» TASK OBJECTIVE: Among the records that follow, count the lines with the string "border"; report only that count.

Data items:
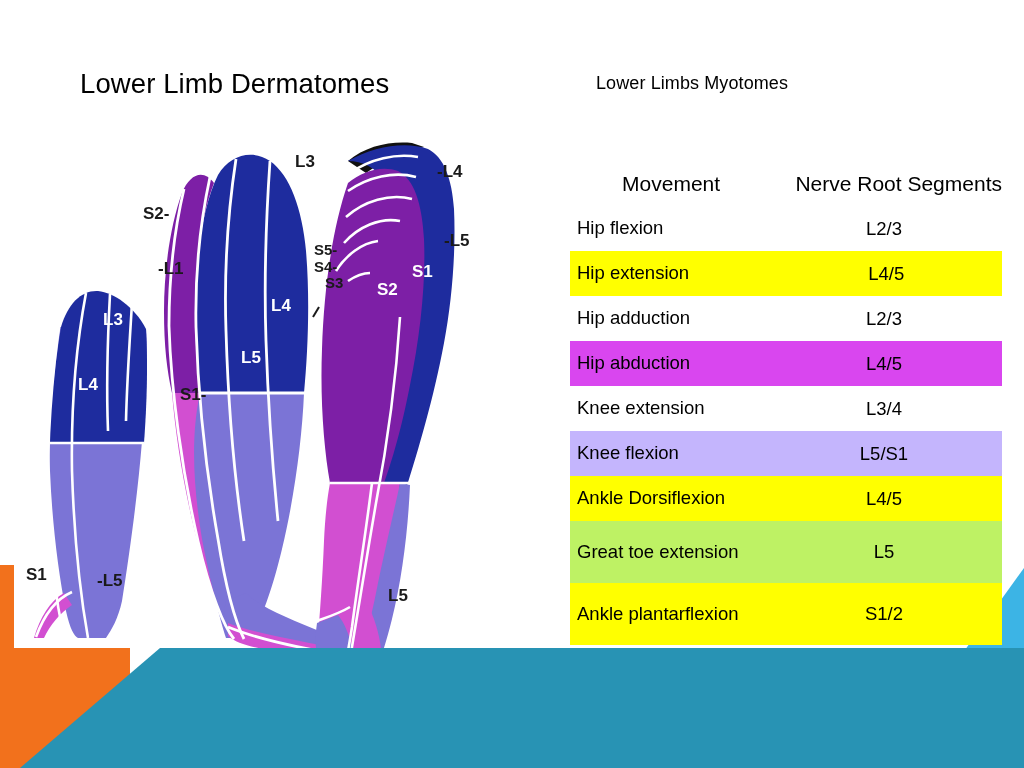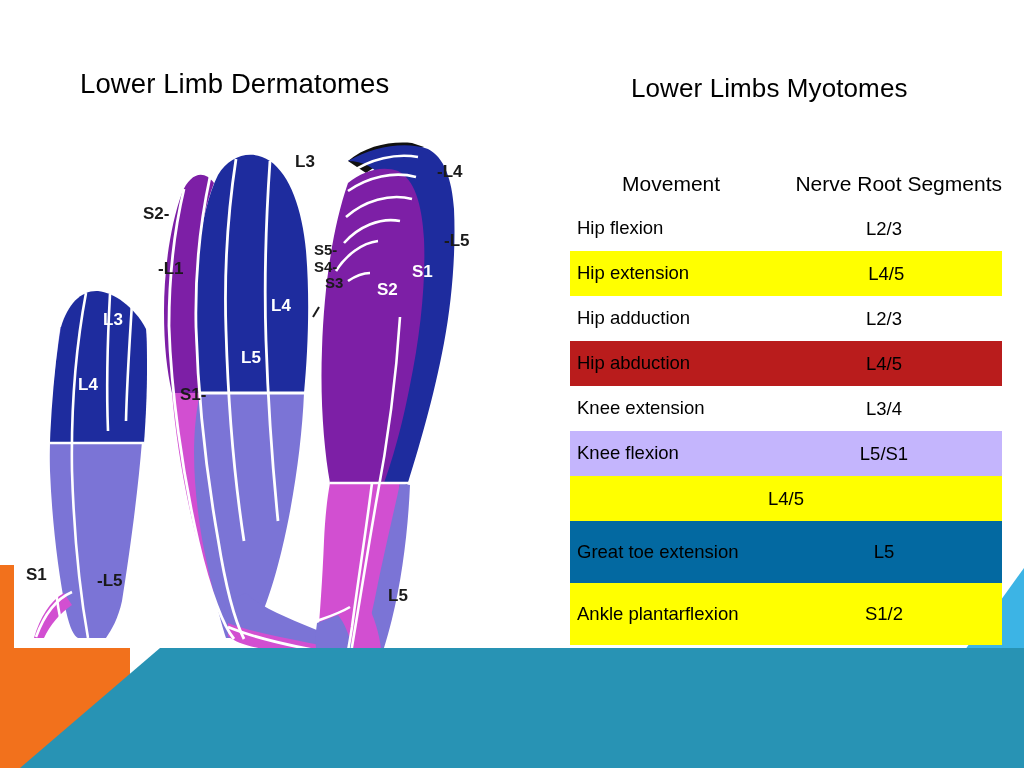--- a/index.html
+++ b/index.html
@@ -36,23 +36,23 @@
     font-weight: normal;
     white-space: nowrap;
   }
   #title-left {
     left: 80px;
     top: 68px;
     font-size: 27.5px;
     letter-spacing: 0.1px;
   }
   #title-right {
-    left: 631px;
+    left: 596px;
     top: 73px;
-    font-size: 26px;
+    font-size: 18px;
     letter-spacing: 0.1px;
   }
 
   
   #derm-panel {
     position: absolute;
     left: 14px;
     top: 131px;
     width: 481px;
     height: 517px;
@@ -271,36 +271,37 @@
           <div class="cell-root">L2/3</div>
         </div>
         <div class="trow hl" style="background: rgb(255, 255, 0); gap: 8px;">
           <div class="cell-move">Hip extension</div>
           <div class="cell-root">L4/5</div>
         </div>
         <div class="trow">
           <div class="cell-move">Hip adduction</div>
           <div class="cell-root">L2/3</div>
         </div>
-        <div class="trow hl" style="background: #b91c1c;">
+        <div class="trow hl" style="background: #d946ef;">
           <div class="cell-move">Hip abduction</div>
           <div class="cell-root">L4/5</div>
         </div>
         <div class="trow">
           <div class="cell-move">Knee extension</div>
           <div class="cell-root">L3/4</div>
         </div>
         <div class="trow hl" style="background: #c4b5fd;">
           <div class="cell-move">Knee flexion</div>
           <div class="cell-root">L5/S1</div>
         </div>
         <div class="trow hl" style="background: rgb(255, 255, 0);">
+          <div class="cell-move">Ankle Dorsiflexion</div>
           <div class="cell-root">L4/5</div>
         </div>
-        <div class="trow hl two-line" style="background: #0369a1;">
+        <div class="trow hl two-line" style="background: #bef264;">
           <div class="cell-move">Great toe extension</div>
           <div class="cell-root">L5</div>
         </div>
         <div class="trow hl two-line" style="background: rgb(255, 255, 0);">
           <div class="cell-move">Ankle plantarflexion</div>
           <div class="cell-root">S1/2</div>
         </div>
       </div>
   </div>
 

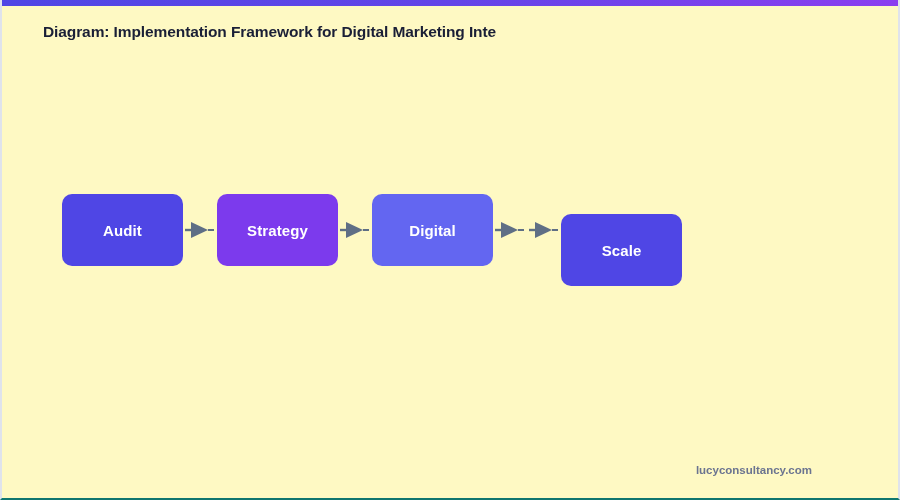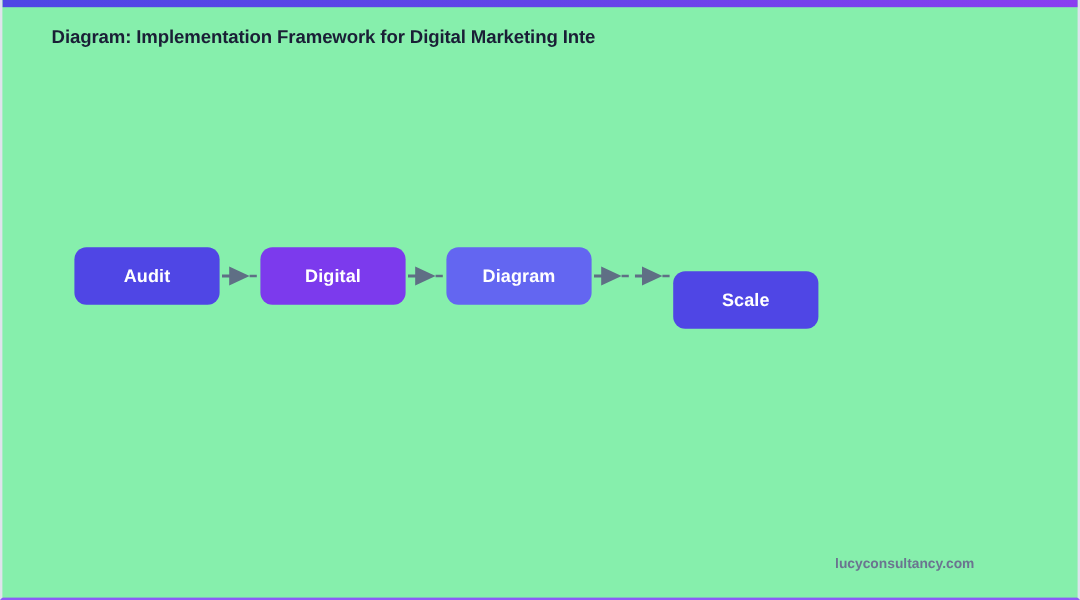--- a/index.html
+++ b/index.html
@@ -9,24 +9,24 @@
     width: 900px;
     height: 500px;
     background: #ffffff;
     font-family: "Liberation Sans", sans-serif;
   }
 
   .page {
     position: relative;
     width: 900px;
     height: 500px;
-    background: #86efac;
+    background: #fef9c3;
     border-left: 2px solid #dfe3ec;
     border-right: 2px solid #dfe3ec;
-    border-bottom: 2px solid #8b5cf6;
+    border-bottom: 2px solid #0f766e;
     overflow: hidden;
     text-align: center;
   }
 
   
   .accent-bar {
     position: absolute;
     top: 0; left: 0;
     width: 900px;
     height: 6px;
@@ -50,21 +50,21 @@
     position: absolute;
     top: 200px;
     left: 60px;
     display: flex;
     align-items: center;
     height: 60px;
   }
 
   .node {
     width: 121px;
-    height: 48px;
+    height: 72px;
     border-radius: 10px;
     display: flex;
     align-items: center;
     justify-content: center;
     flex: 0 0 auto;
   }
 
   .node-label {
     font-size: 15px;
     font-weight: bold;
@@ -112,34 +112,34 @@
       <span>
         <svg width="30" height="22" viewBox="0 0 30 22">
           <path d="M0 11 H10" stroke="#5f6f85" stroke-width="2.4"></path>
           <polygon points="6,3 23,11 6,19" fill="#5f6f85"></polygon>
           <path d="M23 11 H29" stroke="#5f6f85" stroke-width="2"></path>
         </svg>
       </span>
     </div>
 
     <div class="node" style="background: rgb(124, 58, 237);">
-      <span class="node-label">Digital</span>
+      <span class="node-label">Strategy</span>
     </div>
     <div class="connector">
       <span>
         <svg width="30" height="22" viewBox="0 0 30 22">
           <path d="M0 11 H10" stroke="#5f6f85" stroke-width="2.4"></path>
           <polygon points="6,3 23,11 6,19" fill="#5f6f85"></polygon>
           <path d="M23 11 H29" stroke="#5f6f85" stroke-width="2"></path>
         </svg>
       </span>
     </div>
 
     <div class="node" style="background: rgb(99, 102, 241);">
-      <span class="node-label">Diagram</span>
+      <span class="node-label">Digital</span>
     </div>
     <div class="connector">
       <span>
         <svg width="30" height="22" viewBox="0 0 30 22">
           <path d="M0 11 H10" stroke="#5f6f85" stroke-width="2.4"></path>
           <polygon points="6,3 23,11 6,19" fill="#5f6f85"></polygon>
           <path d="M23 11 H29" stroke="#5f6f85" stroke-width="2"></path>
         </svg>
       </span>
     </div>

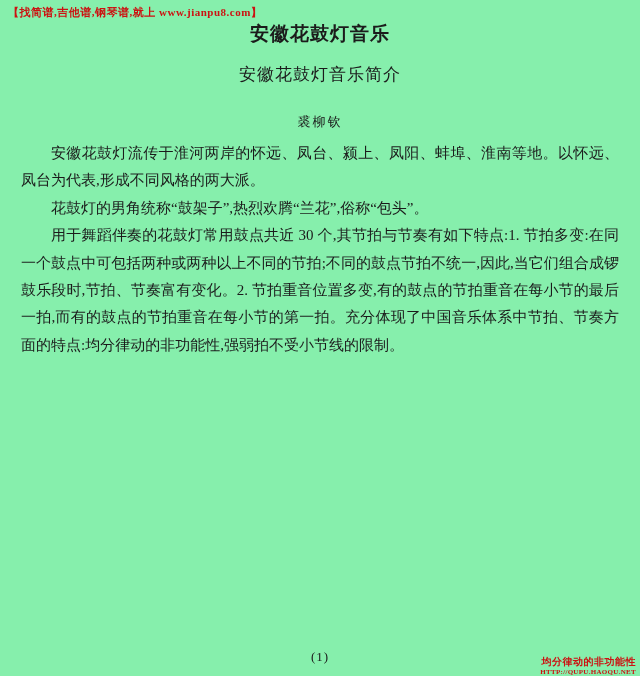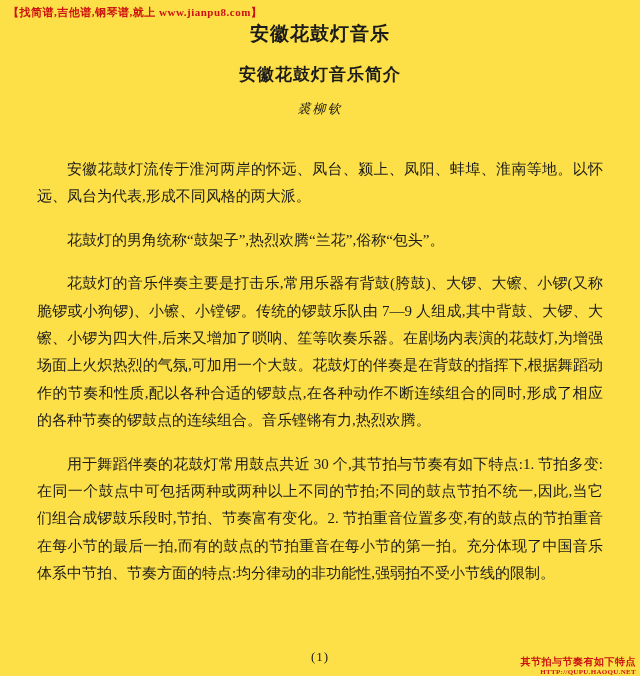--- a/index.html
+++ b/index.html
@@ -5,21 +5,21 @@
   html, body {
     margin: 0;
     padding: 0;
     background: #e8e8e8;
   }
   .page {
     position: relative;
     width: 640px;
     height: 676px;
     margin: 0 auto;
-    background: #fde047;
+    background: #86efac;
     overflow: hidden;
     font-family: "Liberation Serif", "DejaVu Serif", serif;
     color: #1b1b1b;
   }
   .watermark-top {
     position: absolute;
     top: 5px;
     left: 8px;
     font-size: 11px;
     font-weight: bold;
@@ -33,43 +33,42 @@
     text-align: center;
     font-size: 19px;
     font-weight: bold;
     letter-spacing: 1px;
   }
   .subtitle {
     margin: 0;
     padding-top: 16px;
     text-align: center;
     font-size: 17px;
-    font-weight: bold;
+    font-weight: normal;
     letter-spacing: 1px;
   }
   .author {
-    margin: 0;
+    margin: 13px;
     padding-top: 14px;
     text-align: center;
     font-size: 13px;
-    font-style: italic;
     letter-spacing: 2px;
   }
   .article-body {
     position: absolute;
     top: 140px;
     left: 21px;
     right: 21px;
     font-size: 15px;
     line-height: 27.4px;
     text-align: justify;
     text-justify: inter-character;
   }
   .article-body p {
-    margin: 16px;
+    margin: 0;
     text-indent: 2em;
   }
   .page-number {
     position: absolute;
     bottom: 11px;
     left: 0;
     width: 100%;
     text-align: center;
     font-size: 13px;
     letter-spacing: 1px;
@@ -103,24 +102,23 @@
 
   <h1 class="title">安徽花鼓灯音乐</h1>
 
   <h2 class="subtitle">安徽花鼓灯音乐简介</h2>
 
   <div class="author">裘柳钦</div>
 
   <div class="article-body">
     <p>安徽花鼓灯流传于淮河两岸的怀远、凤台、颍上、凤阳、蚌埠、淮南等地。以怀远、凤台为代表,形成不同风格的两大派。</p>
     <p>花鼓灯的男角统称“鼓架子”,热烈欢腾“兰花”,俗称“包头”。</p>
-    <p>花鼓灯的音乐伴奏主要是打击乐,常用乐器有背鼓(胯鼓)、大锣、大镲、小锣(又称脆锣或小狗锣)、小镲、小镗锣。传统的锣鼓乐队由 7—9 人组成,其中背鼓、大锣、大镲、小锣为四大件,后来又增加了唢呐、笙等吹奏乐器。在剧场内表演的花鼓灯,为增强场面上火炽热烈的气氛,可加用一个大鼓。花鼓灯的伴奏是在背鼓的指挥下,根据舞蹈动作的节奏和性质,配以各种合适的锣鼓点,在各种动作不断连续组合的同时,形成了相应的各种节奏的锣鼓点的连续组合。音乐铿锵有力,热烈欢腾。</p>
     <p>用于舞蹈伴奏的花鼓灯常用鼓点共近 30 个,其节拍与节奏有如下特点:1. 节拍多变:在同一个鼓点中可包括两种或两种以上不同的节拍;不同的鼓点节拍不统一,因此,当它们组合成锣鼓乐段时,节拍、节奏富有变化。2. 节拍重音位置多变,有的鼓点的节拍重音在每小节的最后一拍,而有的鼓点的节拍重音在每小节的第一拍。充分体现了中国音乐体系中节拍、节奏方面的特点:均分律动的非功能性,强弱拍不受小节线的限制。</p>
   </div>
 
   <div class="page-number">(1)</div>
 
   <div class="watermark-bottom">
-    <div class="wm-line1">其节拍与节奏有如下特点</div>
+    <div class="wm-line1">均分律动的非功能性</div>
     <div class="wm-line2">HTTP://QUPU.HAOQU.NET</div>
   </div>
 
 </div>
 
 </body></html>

» RESULT BELOW: 5